Knockdown of enhancer of rudimentary homolog inhibits proliferation and metastasis in ovarian cancer by regulating epithelial-mesenchymal transition.

Ovarian cancer (OC) is the deadliest gynecological malignancy. The pathogenesis of molecular in epithelial ovarian cancer (EOC), main histological type of OC, has not been completely defined. Enhancer of rudimentary homolog (ERH) had been reported to participate in transcriptional regulation, mRNA splicing, DNA repair and DNA synthesis by binding a variety of proteins. In this study, immunohistochemical staining revealed that the protein expression of ERH was associated with histological type, lymph node metastasis and pathological grade in EOC patients.

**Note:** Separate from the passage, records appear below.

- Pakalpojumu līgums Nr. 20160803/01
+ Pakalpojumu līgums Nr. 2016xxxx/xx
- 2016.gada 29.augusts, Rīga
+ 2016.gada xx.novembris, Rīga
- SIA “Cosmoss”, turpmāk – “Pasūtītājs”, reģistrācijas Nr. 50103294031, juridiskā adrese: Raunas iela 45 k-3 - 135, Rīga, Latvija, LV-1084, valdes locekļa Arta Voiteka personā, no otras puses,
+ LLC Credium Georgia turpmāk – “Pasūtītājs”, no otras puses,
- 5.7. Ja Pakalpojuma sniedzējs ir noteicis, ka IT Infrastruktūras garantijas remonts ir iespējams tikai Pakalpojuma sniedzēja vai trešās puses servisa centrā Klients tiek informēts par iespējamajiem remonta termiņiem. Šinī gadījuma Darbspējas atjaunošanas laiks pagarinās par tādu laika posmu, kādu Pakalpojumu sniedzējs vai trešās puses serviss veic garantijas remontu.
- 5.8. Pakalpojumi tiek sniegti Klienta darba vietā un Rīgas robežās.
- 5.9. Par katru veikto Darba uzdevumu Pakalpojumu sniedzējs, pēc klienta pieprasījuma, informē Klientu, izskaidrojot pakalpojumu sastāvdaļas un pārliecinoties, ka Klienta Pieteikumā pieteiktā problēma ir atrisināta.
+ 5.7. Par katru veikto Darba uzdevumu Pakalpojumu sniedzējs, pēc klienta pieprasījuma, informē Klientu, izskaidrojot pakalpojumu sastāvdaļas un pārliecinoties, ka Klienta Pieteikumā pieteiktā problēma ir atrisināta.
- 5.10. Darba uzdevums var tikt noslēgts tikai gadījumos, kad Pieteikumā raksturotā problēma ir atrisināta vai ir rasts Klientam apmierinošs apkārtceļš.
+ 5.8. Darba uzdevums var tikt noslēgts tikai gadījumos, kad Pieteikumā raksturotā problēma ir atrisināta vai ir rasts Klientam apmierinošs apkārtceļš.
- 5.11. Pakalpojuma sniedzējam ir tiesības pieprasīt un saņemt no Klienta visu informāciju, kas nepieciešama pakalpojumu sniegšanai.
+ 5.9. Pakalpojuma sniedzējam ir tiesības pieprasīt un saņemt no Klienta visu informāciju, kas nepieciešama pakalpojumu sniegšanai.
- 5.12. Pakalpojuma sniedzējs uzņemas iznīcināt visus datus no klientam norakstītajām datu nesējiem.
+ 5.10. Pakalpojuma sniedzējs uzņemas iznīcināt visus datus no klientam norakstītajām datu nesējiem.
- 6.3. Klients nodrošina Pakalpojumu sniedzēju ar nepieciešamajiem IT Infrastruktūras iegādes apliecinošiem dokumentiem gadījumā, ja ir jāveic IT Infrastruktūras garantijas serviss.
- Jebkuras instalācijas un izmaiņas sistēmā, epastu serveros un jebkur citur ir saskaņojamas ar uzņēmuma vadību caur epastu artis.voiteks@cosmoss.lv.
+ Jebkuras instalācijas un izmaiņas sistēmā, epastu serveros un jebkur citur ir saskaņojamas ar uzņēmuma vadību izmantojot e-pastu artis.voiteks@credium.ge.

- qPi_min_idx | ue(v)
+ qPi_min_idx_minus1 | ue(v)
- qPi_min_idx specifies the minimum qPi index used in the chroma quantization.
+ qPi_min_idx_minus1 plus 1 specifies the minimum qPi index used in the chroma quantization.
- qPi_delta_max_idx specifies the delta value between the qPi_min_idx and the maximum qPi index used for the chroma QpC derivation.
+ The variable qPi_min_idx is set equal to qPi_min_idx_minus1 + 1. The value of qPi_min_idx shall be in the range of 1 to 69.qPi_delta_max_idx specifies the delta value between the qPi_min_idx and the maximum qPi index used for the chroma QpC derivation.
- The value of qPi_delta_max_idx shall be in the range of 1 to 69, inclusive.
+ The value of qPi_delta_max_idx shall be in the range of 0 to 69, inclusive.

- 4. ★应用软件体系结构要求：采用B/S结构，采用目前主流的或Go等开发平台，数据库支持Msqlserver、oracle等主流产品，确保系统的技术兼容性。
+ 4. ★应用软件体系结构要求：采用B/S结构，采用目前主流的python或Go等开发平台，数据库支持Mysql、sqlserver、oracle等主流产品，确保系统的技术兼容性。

To verify the association of ERH with the prognosis of OC, a GSE microarray dataset was downloaded from the Gene Expression Omnibus (GEO) database. Survival analysis suggested that ERH may be associated with poor prognosis of OC. In addition, shRNA was used to knockdown the protein and mRNA expression levels of ERH in the OC cell line SKOV3. Inhibition of ERH expression slowed proliferation, promoted apoptosis and inhibited metastasis and invasion by regulating epithelial-mesenchymal transition (EMT) in SKOV3 cells. These results indicate that ERH protein promotes the development of OC and provides an experimental basis for ERH as the potential target for ovarian cancer treatment.